The optimal linear fit of the stimulus-response relation for all pooled single-speaker responses (N = 360) was described by:

$${\varepsilon }_{R}=g\cdot {\varepsilon }_{T}+b\,$$
(1)

The slope (or gain), g (dimensionless), of the stimulus-response relation quantifies the sensitivity (resolution) of the audiomotor system to changes in target position; the offset, b (in deg), is a measure for the listener’s response bias. We fitted the parameters of Eqn. 1 by employing the least-squares error criterion. Perfect localisation performance yields a gain of 1 and a bias of 0 deg. The standard deviation of the responses around the regression line, and the coefficient of determination, r2, with r Pearson’s linear correlation coefficient between stimulus and response, quantify the precision of the stimulus-response relation. The accuracy of a response is determined by its absolute error, |εT − εR|, with εT and εR target elevation and response elevation, respectively.

To quantify whether the leading sound fully dominated the localisation response (precedence), or whether the lagging sound affects the perceived location in a delay-dependent manner (weighted averaging), we employed two regression models for each delay separately (66 trials for ΔT = 0 ms, 132 trials for each of the nonzero delays).
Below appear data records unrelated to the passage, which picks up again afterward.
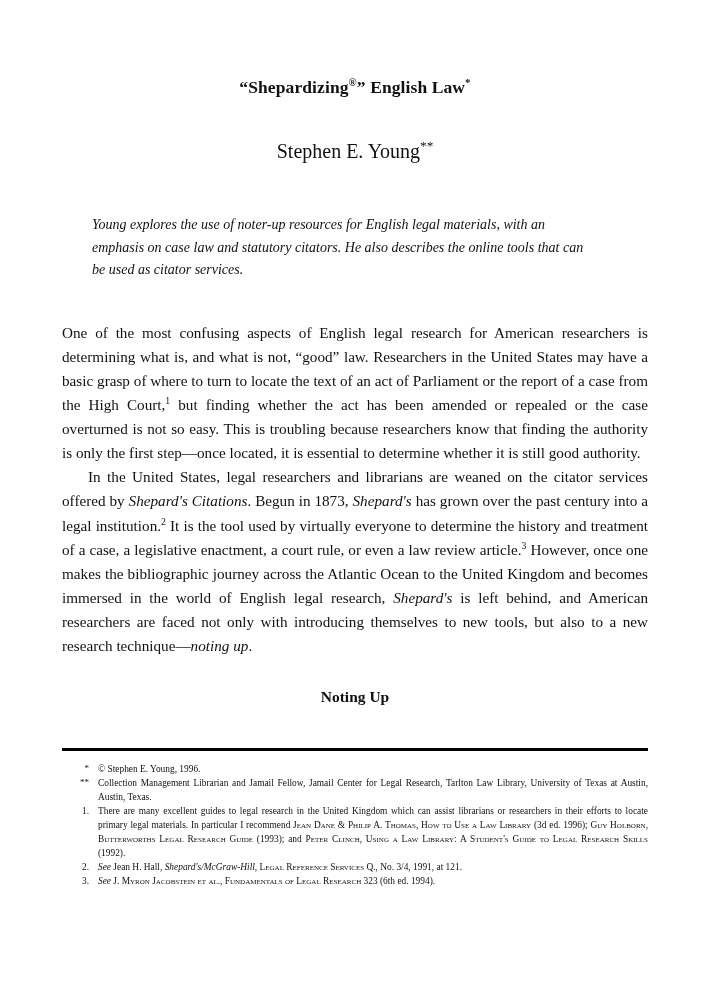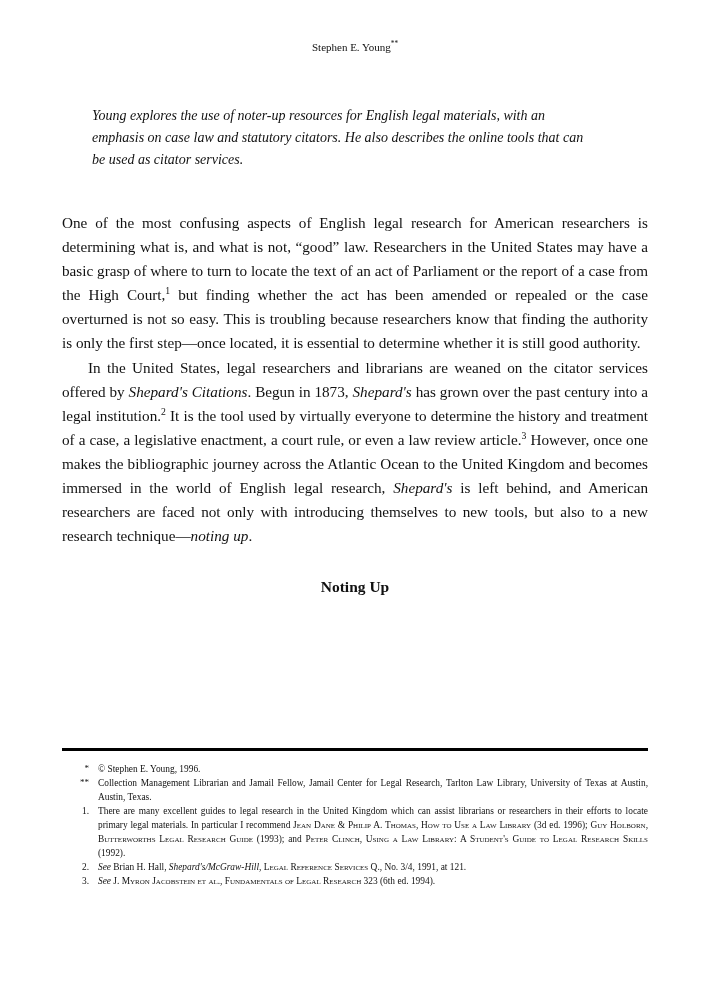--- a/index.html
+++ b/index.html
@@ -38,21 +38,21 @@
     letter-spacing: 0.1px;
   }
   .title sup {
     font-size: 0.62em;
     vertical-align: super;
     font-weight: bold;
   }
   .author {
     margin-top: 40px;
     text-align: center;
-    font-size: 11px;
+    font-size: 20px;
   }
   .author sup {
     font-size: 0.66em;
     vertical-align: super;
   }
 
   
   .abstract {
     margin-top: 52px;
     margin-left: 30px;
@@ -149,20 +149,21 @@
     text-align: center;
     font-size: 12.4px;
   }
 </style>
 </head>
 <body>
 
 <div class="page">
   <div class="content">
 
+    <h1 class="title"><span>“Shepardizing</span><sup>®</sup><span>” English Law</span><sup>*</sup></h1>
 
     <div class="author"><span>Stephen E. Young</span><sup>**</sup></div>
 
     <div class="abstract">Young explores the use of noter-up resources for English legal materials, with an emphasis on case law and statutory citators. He also describes the online tools that can be used as citator services.</div>
 
     <div class="body-block">
 
       <p><span>One of the most confusing aspects of English legal research for American researchers is determining what is, and what is not, “good” law. Researchers in the United States may have a basic grasp of where to turn to locate the text of an act of Parliament or the report of a case from the High Court,</span><sup>1</sup><span> but finding whether the act has been amended or repealed or the case overturned is not so easy. This is troubling because researchers know that finding the authority is only the first step—once located, it is essential to determine whether it is still good authority.</span></p>
 
       <p class="indent"><span>In the United States, legal researchers and librarians are weaned on the citator services offered by </span><span class="it">Shepard's Citations</span><span>. Begun in 1873, </span><span class="it">Shepard's</span><span> has grown over the past century into a legal institution.</span><sup>2</sup><span> It is the tool used by virtually everyone to determine the history and treatment of a case, a legislative enactment, a court rule, or even a law review article.</span><sup>3</sup><span> However, once one makes the bibliographic journey across the Atlantic Ocean to the United Kingdom and becomes immersed in the world of English legal research, </span><span class="it">Shepard's</span><span> is left behind, and American researchers are faced not only with introducing themselves to new tools, but also to a new research technique—</span><span class="it">noting up</span><span>.</span></p>
@@ -186,21 +187,21 @@
       <div class="fn-text">Collection Management Librarian and Jamail Fellow, Jamail Center for Legal Research, Tarlton Law Library, University of Texas at Austin, Austin, Texas.</div>
     </div>
 
     <div class="fn justified">
       <div class="fn-mark">1.</div>
       <div class="fn-text"><span>There are many excellent guides to legal research in the United Kingdom which can assist librarians or researchers in their efforts to locate primary legal materials. In particular I recommend </span><span class="sc">Jean Dane &amp; Philip A. Thomas, How to Use a Law Library</span><span> (3d ed. 1996); </span><span class="sc">Guy Holborn, Butterworths Legal Research Guide</span><span> (1993); and </span><span class="sc">Peter Clinch, Using a Law Library: A Student's Guide to Legal Research Skills</span><span> (1992).</span></div>
     </div>
 
     <div class="fn">
       <div class="fn-mark">2.</div>
-      <div class="fn-text"><span class="it">See</span><span> Brian H. Hall, </span><span class="it">Shepard's/McGraw-Hill</span><span>, </span><span class="sc">Legal Reference Services</span><span> Q., No. 3/4, 1991, at 121.</span></div>
+      <div class="fn-text"><span class="it">See</span><span> Jean H. Hall, </span><span class="it">Shepard's/McGraw-Hill</span><span>, </span><span class="sc">Legal Reference Services</span><span> Q., No. 3/4, 1991, at 121.</span></div>
     </div>
 
     <div class="fn">
       <div class="fn-mark">3.</div>
       <div class="fn-text"><span class="it">See</span><span> J. </span><span class="sc">Myron Jacobstein et al., Fundamentals of Legal Research</span><span> 323 (6th ed. 1994).</span></div>
     </div>
   </div>
 
 </div>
First, to assess precedence, we obtained the contribution of the leading sound, \({\varepsilon }_{S1}\), to the subject’s response, \({\varepsilon }_{R}\), through linear regression:

$${\varepsilon }_{R}=g\cdot {g}_{1}\cdot {\varepsilon }_{S1}+b$$
(2)

with \({g}_{1}={g}_{1}({\rm{\Delta }}T)\) the delay-dependent gain for the first target location, and g and b the gain and bias obtained for the single-sound responses (Eqn. 1). A similar regression was performed on the lagging sound, \({\varepsilon }_{S2},\,\)yielding \({g}_{2}({\rm{\Delta }}T)\), to quantify a potential dominance of the lagging sound (see Fig. 1). By incorporating the result of Eqn. 1, we accounted for the fact that the perceived single-sound location, as measured by the goal-directed head-movement, typically differs from the physical sound location, and between listeners, as g and b often differ from their ideal values of 1 and 0, respectively.
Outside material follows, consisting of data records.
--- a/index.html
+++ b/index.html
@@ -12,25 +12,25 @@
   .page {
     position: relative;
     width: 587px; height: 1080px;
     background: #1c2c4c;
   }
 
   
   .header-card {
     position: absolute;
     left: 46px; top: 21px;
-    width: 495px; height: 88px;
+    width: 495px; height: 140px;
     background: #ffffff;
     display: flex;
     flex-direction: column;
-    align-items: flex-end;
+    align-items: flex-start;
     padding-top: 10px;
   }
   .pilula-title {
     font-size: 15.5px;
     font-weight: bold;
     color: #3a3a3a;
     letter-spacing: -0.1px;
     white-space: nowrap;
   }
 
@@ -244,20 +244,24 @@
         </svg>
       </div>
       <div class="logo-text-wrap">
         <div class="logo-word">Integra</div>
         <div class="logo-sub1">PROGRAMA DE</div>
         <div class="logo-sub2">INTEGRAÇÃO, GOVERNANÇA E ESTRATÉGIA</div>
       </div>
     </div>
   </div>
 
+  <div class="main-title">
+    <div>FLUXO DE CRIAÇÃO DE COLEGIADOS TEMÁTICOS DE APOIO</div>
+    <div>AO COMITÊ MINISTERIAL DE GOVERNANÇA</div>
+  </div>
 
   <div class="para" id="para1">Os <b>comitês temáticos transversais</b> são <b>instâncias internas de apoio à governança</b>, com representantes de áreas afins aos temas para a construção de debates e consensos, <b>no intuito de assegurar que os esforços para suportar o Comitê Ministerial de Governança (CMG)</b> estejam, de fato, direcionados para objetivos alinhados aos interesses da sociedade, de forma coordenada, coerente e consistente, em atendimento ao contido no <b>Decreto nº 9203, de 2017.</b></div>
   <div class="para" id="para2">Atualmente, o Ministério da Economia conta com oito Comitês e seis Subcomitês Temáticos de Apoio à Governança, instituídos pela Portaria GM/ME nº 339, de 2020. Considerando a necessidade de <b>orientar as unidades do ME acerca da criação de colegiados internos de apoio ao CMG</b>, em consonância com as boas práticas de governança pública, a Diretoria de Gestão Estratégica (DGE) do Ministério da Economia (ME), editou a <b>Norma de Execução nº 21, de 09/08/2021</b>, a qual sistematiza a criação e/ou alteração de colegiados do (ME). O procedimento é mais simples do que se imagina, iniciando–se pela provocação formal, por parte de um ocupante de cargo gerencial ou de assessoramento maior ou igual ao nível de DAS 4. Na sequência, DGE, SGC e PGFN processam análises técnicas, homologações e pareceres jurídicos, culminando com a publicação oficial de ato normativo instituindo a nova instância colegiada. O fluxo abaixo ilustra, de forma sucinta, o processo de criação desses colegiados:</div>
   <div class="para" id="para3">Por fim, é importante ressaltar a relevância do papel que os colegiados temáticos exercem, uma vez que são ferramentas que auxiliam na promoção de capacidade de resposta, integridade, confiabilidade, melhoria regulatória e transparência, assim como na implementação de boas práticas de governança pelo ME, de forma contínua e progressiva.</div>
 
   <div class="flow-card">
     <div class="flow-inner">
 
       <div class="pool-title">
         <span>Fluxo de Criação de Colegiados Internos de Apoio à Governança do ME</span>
Second, in the weighted-averaging model we allowed for a contribution of the lagging sound, while constraining the gains for the leading and lagging sounds, as follows:

$${\varepsilon }_{R}=g\cdot (w\cdot {\varepsilon }_{S1}+(1-w)\cdot {\varepsilon }_{S2})+b$$
(3)

with w = w(ΔT) the weight of the leading sound (the target, εS1), which was considered to be a function of the delay, ΔT, and served as the only free parameter in this regression. Again, the single-target gain, g, and bias, b, of Eqn. 1 were included to calculate the perceived location of a single target at the weighted-average position, and to allow for a direct comparison with the single-speaker responses, and between subjects. If w = 1, the response is directed toward the perceived first target location, and responses are indistinguishable from the single-target responses to that target. On the other hand, if w = 0, the response is directed to the perceived location of the lagging distractor, and when w = 0.5, responses are directed to the perceived midpoint between the two stimulus locations (averaging).

Statistical significance for the difference between the regression models (note that Eqn. 2 and Eqn. 3 both have only one free parameter) was determined on the basis of their coefficient of determination (r2).

Data availability

The data sets analysed for the current study are available from the corresponding authors on reasonable request.